What you are asked to do
For this exercise, retype each line of the material below verbatim and omit any picture.
(Beginning of Records for processing)
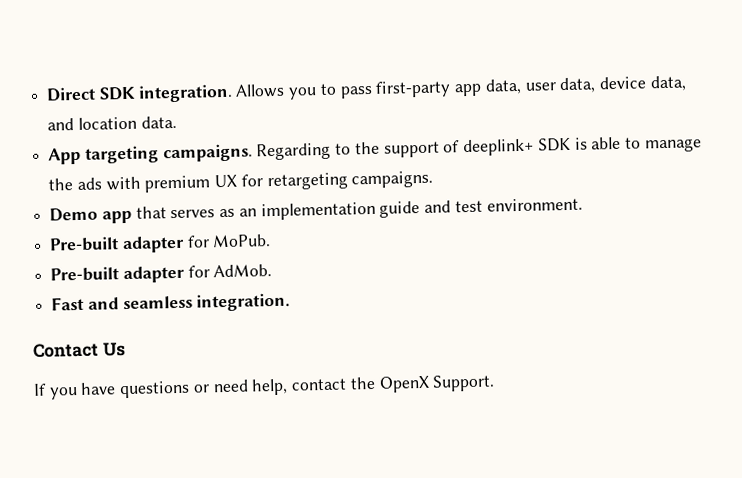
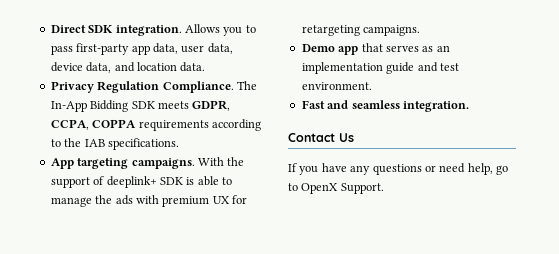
(177, 122) none -> [50,81,257,93] [50,100,231,112] [50,119,261,131] [50,138,179,150] // Privacy Regulation Compliance. The In-App Bidding SDK meets GDPR, CCPA, COPPA requirements according to the IAB specifications.
[256,142,352,161] Regarding to -> [197,157,224,166] With
[49,234,272,254] [50,264,273,284] // Pre-built adapter for MoPub. // Pre-built adapter for AdMob. -> (372, 86) none
(117, 388) none -> [350,165,371,175] any
[291,376,376,391] contact the -> [496,165,508,175] [288,183,298,191] go to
(End of Records for processing)
Your response
(177, 122) none -> [50,81,257,93] [50,100,231,112] [50,119,261,131] [50,138,179,150] // Privacy Regulation Compliance. The In-App Bidding SDK meets GDPR, CCPA, COPPA requirements according to the IAB specifications.
[256,142,352,161] Regarding to -> [197,157,224,166] With
[49,234,272,254] [50,264,273,284] // Pre-built adapter for MoPub. // Pre-built adapter for AdMob. -> (372, 86) none
(117, 388) none -> [350,165,371,175] any
[291,376,376,391] contact the -> [496,165,508,175] [288,183,298,191] go to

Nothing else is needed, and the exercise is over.